Studies of cost-effectiveness
Study details and country | Design | Control | Intervention | Results |
---|---|---|---|---|
Murphy et al12 Ireland 1996 | RCT All new patients attending classified as semi-urgent or delay acceptable | N=2381 usual care | N=2303 sessional GPs | For all patients seen by GPs during the study, estimated marginal and total savings were £1427 and £117 005, respectively. (£95 125 with GP salary) |
Dale et al23 England 1996 | Quasi-randomised Nurse triage—allocate patients to primary care or ED n=419, 3 h sessions (10:00–13:00; 14:00–17:00; 18:00–21:00) | n=2382 managed by ED SHO n=557 managed by ED registrars n=204 ED doctor sessions | n=1702 managed by sessional GPs n=215 GP sessions | Cost per patient SHO—£19.30 Registrar—£17.97 GP—£11.70 Follow-up costs not explicit but 23% contacted their own GP at least once for the same condition Patients that had seen by a GP in the ED made more visits to own GP, underwent more subsequent investigations and were referred more |
Jiménez et al18 Spain 2005 | Prospective Before and after study.
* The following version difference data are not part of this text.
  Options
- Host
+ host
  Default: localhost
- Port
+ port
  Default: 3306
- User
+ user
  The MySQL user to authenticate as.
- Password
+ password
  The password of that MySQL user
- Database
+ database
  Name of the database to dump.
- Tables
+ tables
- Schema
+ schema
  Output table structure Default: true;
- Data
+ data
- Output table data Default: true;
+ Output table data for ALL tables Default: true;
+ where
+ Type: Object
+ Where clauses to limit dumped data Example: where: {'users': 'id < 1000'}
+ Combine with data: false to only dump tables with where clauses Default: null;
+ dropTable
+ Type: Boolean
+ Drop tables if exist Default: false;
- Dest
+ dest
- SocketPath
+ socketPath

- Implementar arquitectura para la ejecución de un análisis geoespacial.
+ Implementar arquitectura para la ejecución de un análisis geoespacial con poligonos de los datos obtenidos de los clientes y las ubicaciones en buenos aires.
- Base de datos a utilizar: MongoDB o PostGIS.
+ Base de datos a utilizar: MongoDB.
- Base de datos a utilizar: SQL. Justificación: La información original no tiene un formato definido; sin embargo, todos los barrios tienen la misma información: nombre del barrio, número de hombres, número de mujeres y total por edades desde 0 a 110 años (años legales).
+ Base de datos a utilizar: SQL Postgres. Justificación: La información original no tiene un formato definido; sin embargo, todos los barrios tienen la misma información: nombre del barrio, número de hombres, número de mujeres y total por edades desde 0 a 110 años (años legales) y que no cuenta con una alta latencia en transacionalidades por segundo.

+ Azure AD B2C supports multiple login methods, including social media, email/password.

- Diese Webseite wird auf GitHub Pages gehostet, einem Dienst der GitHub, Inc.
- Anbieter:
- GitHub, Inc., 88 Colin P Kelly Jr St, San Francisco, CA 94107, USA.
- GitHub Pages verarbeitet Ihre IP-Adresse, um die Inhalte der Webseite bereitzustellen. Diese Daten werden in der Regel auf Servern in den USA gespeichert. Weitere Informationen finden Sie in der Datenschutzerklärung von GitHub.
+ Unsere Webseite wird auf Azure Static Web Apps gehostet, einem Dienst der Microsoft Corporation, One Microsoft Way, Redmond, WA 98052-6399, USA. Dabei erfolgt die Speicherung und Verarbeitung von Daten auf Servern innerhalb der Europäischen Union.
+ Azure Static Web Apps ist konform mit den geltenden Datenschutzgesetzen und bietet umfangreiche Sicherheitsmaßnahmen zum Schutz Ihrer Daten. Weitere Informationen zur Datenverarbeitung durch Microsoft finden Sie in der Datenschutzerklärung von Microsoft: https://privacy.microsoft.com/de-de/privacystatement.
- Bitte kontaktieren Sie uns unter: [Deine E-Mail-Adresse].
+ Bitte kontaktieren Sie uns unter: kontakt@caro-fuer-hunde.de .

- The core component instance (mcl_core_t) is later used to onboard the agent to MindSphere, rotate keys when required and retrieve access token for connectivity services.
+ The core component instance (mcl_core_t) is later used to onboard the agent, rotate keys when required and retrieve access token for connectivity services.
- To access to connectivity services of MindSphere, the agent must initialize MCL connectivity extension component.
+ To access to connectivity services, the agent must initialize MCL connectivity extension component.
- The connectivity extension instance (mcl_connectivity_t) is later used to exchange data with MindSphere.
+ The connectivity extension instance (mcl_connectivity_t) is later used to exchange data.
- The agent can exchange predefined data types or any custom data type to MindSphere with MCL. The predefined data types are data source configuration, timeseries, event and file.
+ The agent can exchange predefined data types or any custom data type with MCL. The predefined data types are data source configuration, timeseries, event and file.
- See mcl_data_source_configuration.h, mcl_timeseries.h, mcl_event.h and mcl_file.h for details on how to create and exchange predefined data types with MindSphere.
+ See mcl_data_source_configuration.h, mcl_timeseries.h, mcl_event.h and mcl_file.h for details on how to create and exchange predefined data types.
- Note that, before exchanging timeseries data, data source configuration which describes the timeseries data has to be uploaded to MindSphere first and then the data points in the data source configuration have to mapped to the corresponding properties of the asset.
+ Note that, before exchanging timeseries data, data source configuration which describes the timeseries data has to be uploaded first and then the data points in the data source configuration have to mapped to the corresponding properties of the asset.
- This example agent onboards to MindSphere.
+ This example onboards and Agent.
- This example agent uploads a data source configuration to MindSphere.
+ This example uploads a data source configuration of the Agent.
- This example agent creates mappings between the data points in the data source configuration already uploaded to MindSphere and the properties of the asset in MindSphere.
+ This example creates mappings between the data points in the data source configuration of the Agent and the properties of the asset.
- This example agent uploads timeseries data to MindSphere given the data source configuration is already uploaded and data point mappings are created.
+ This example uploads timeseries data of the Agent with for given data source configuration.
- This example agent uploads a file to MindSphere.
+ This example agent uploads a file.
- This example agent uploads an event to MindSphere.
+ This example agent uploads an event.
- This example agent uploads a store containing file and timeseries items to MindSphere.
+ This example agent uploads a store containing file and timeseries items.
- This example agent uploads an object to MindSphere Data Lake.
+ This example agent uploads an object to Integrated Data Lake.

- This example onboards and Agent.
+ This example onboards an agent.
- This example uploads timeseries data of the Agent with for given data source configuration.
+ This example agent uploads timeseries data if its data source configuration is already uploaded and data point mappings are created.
Adult and paediatric patients triaged to fast-track area | N=100 Resident physicians, 08:00–24:00 | N=100 GP resident in fast-track area for 8 h 16:00–24:00 | Cost-effectiveness analysis clearly supported the study period, showing a decrease in CE indices for WTs, opening times and perceived WT (55% less, 95% CI −100 to −11) (33% less; −60 to −11) and (6% less; –42 to –48), respectively Cost/visit €237 intervention, €300 control Variable costs (€930 to €1440) Fixed costs (€5118 to €4510) |
Van Uden et al24 Netherlands 2006 | Economic analysis and before and after comparison | Stand-alone ED and GPC | Integrated ED and GPC | Per capita costs of the integrated model were higher (€11.47 and €10.54, respectively) ED costs were constant; however, a loss of €1.36 million was realised due to reduced activity |
Salisbury et al7 England 2007 | Before and after Random sample over a 2-week period | N=200 8 traditional/stand-alone EDs | N=200 8 EDs with co-located walk-in centres | No change in overall cost per patient (−£3.06; 95% CI −16.50 to 10.39) or for admitted patients (−£20.97; 95% CI −64.98 to 23.04 per patient) The year-on-year total cost increased by 22% in the intervention group and by 10% in the control group The differential between the two groups was largely due to the difference in the increase in clinical staff costs of 28% in the intervention group and 15% in the control group |
Bosmans et al25 Netherlands 2012 | Before and after intervention Self-referrers who attended the ED on weekdays (10:00–17:00) | n=832 Standard ED care | N=695 Allocated to GP (additional resource) | Total mean costs per patient in the new care (GP) period were lower than in the usual care period (mean difference −€71, 95% CI −121 to −23) Medical costs were the largest contributor to this difference in total costs (mean difference −€68, 96% of total cost difference) Process time costs in the new care period were significantly lower than in the usual care period (mean difference −€4, 95% CI −4 to −3) Diagnostics −€10 (−21 to 1) Therapeutic −€39 (−81 to −6) |
GPs, general practitioners; GPC, GP collaboratives; RCT, randomised controlled trial; SHO, senior house officer; WT, waiting time.